[What to produce]
Would it be possible to quote, exactly and in full, the lines from the one with "[126,488,259,502] it should" through the end of the entries below?

==========

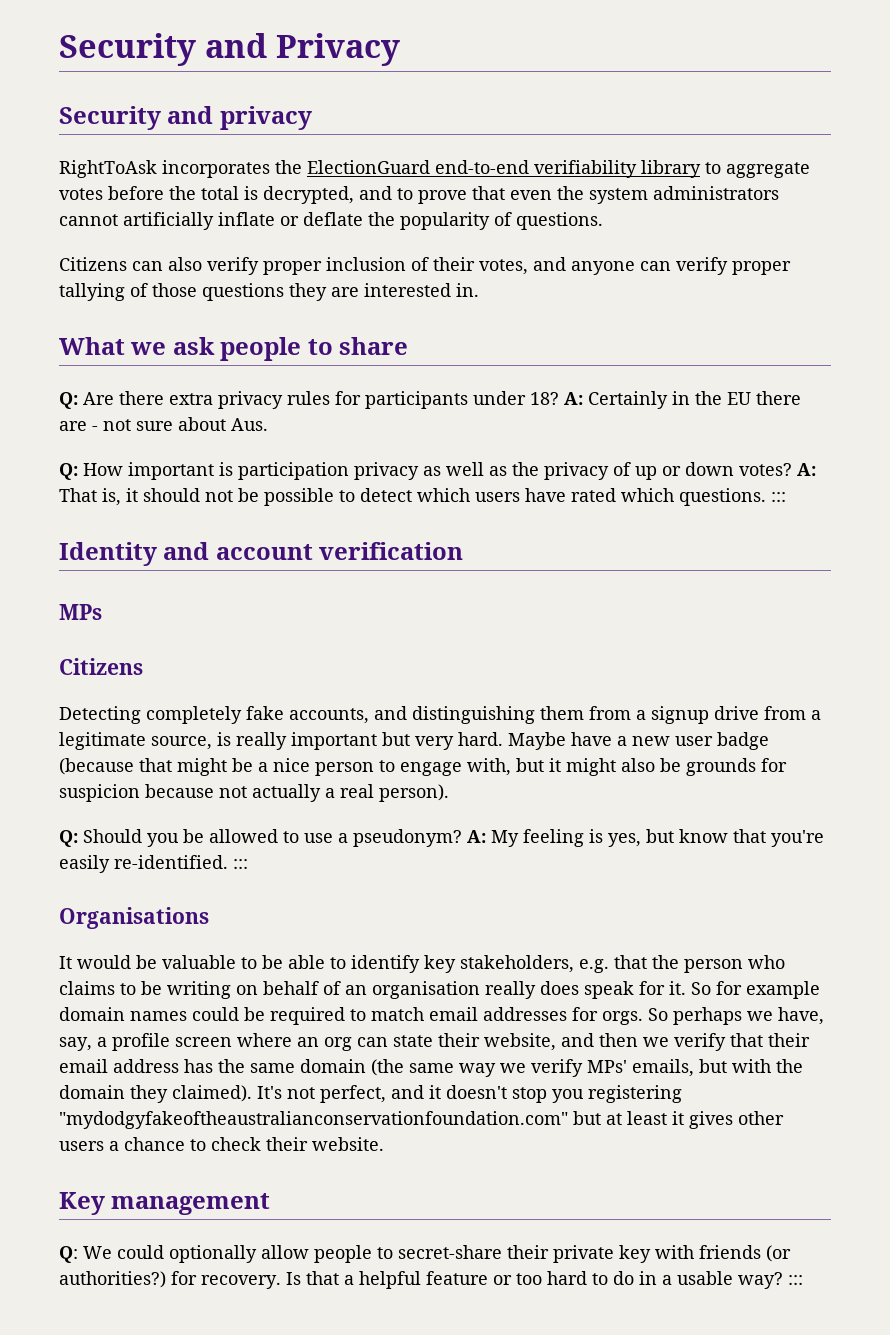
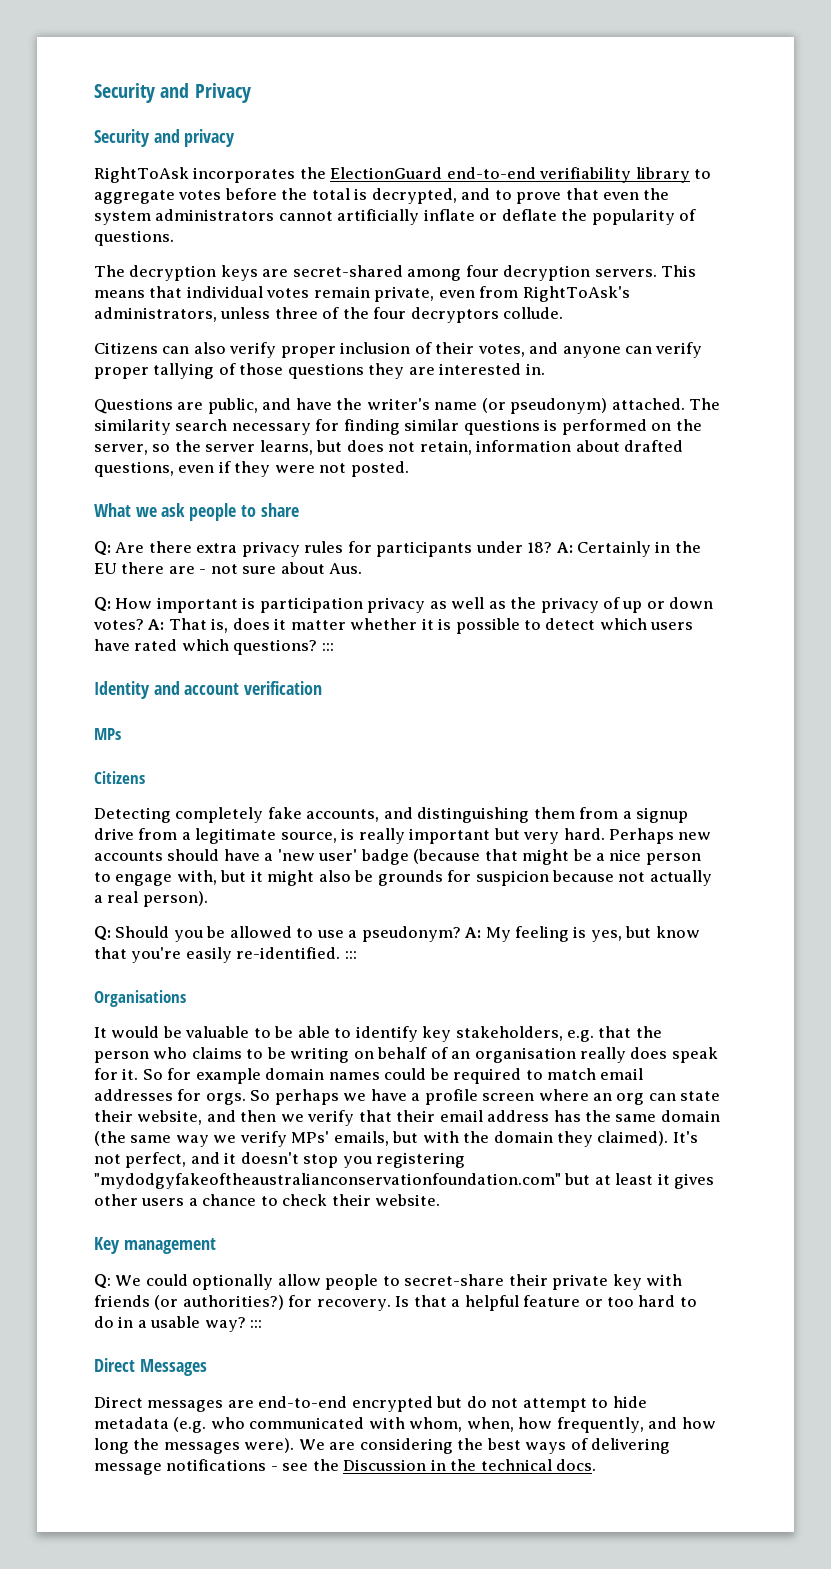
(603, 221) none -> [94,265,697,281] [94,286,630,302] [94,307,564,323] // The decryption keys are secret-shared among four decryption servers. This means that individual votes remain private, even from RightToAsk's administrators, unless three of the four decryptors collude.
(479, 290) none -> [94,398,721,414] [94,419,702,435] [94,440,684,455] [94,461,409,477] // Questions are public, and have the writer's name (or pseudonym) attached. The similarity search necessary for finding similar questions is performed on the server, so the server learns, but does not retain, information about drafted questions, even if they were not posted.
[126,488,259,502] it should not be -> [232,618,452,630] does it matter whether it is
[679,488,766,506] questions. -> [233,639,318,655] questions?
[508,732,713,750] Maybe have a new user -> [609,828,712,844] [94,849,358,861] Perhaps new accounts should have a 'new user'
[778,1007,824,1025] [59,1037,92,1051] have, say, -> [370,1089,407,1101] have
(803, 1280) none -> [94,1358,207,1376] [94,1396,647,1412] [94,1417,716,1433] [94,1438,671,1454] [94,1459,597,1475] // Direct Messages // Direct messages are end-to-end encrypted but do not attempt to hide metadata (e.g. who communicated with whom, when, how frequently, and how long the messages were). We are considering the best ways of delivering message notifications - see the Discussion in the technical docs.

==========

[Exercise result]
[126,488,259,502] it should not be -> [232,618,452,630] does it matter whether it is
[679,488,766,506] questions. -> [233,639,318,655] questions?
[508,732,713,750] Maybe have a new user -> [609,828,712,844] [94,849,358,861] Perhaps new accounts should have a 'new user'
[778,1007,824,1025] [59,1037,92,1051] have, say, -> [370,1089,407,1101] have
(803, 1280) none -> [94,1358,207,1376] [94,1396,647,1412] [94,1417,716,1433] [94,1438,671,1454] [94,1459,597,1475] // Direct Messages // Direct messages are end-to-end encrypted but do not attempt to hide metadata (e.g. who communicated with whom, when, how frequently, and how long the messages were). We are considering the best ways of delivering message notifications - see the Discussion in the technical docs.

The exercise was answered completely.